On January 16, 1920, the Eighteenth Amendment to the Constitution went into effect in the United States, “outlawing the manufacture, sale, or transportation of intoxicating liquors.” A group of young criminals from immigrant backgrounds in cities around the nation stepped forward to disobey the law of the land in order to provide alcohol to thirsty Americans.

Today the names of these young men—Al Capone, Lucky Luciano, Dutch Schultz, Legs Diamond, Nucky Johnson—are more familiar than ever, thanks in part to such cable programs as Boardwalk Empire. Here, Mappen strips way the many myths and legends from television and movies to describe the lives these gangsters lived and the battles they fought. Placing their criminal activities within the context of the issues facing the nation, from the Great Depression, government crackdowns, and politics to sexual morality, immigration, and ethnicity, he also recounts what befell this villainous group as the decades unwound.
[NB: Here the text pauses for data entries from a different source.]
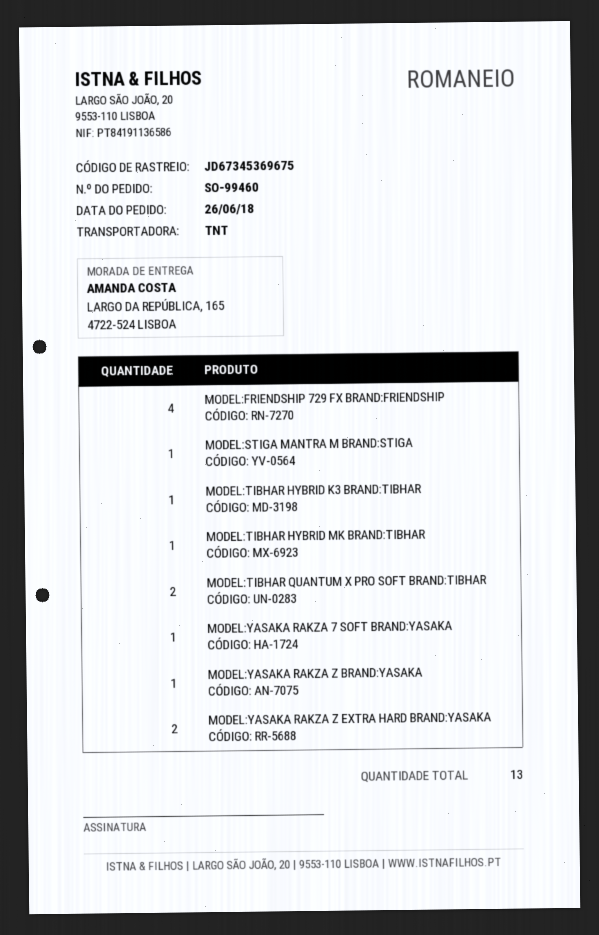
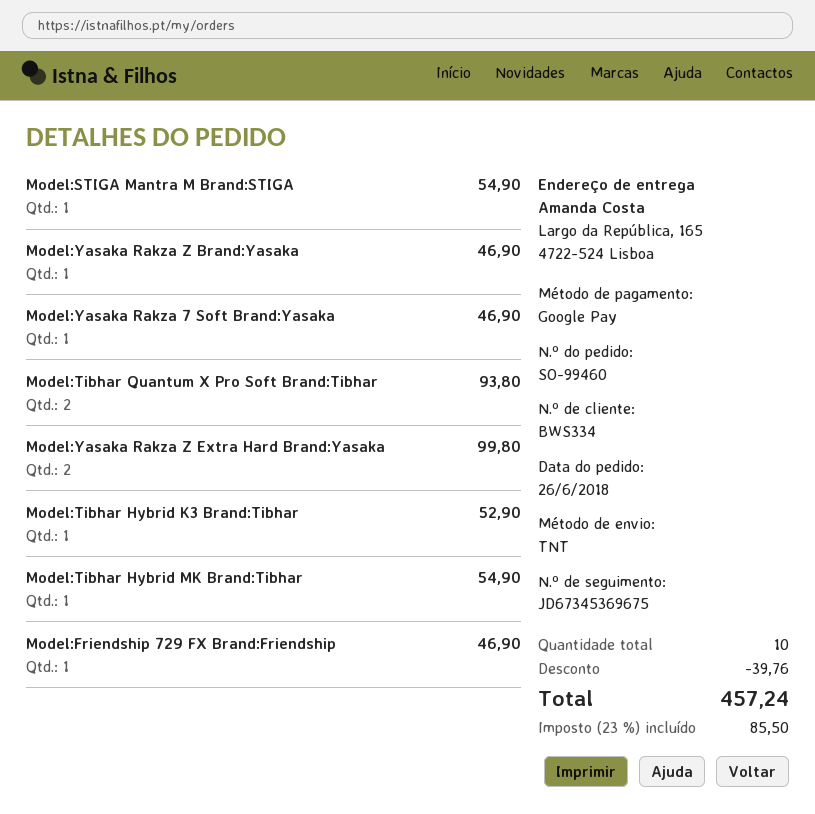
MODEL:FRIENDSHIP 729 FX BRAND:FRIENDSHIP: 4 -> 1
total quantity: 13 -> 10

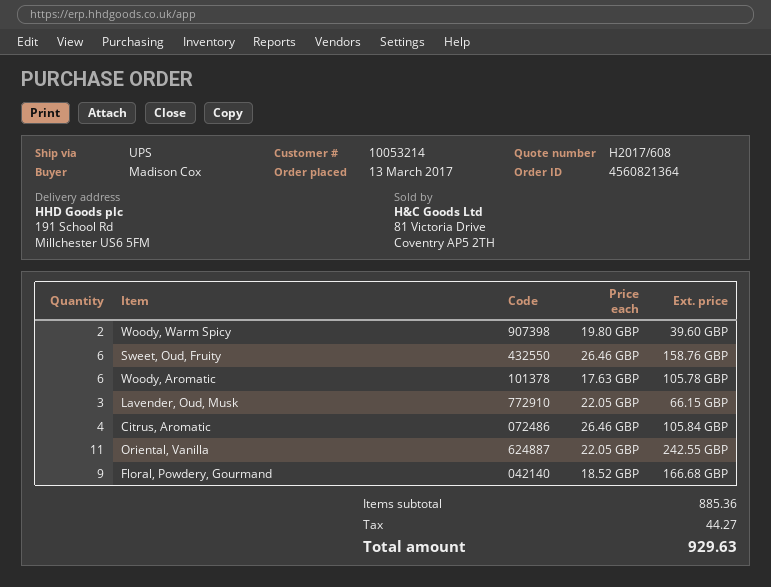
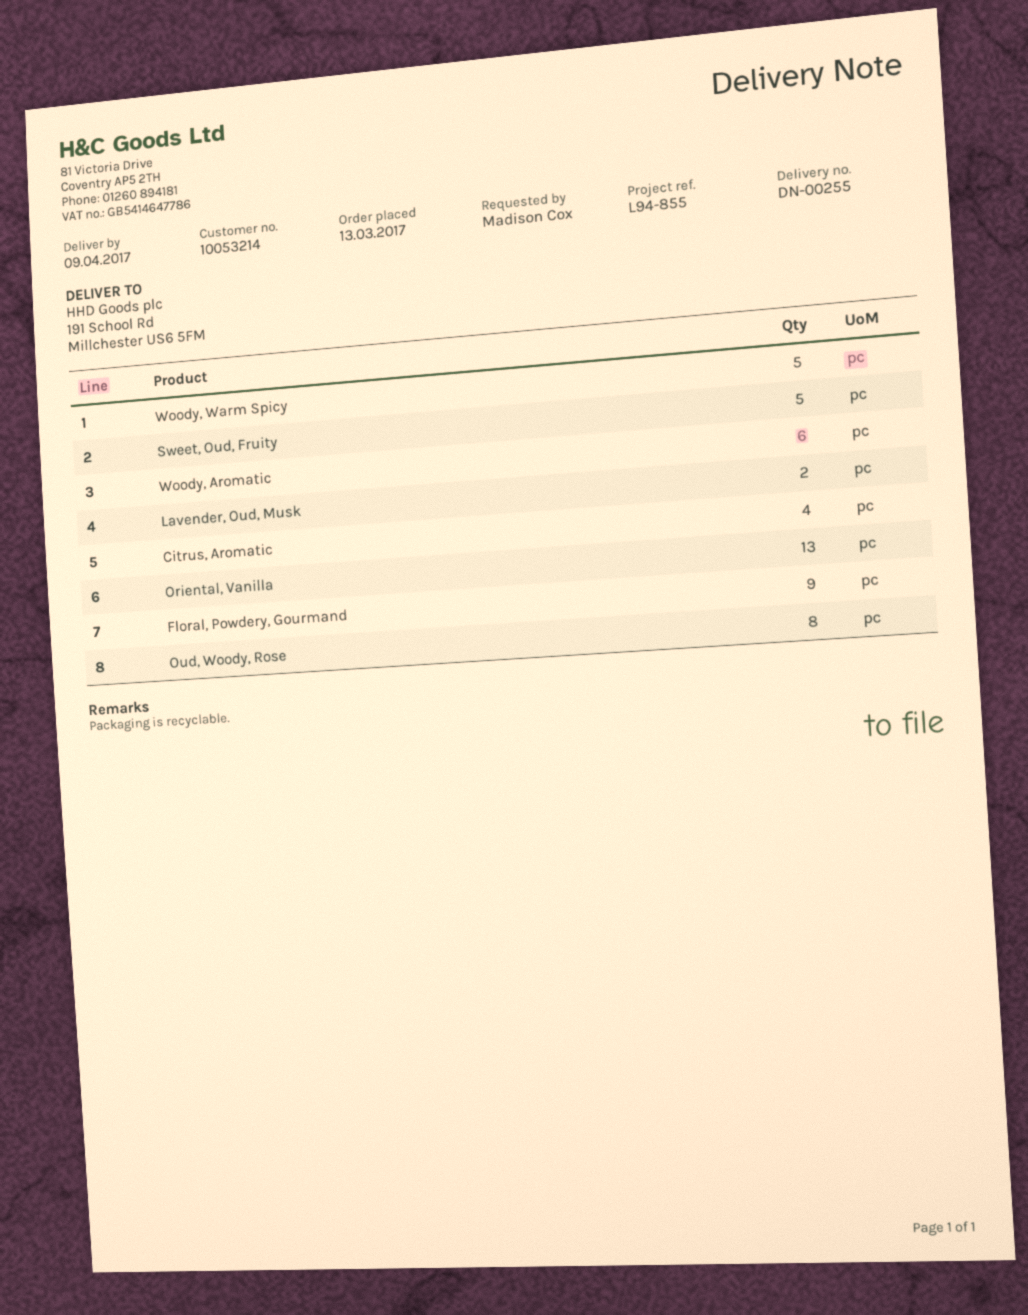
Woody, Warm Spicy: 2 -> 5
Sweet, Oud, Fruity: 6 -> 5
Lavender, Oud, Musk: 3 -> 2
Oriental, Vanilla: 11 -> 13
Oud, Woody, Rose: none -> 8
Making use of FBI and other government files, trial transcripts, and the latest scholarship, the book provides a lively narrative of shootouts, car chases, courtroom clashes, wire tapping, and rub-outs in the roaring 1920s, the Depression of the 1930s, and beyond. Mappen asserts that Prohibition changed organized crime in America. Although their activities were mercenary and violent, and they often sought to kill one another, the Prohibition generation built partnerships, assigned territories, and negotiated treaties, however short lived. They were able to transform the loosely associated gangs of the pre-Prohibition era into sophisticated, complex syndicates. In doing so, they inspired an enduring icon—the gangster—in American popular culture and demonstrated the nation’s ideals of innovation and initiative.

View a three minute video of Marc Mappen speaking about Prohibition Gangsters.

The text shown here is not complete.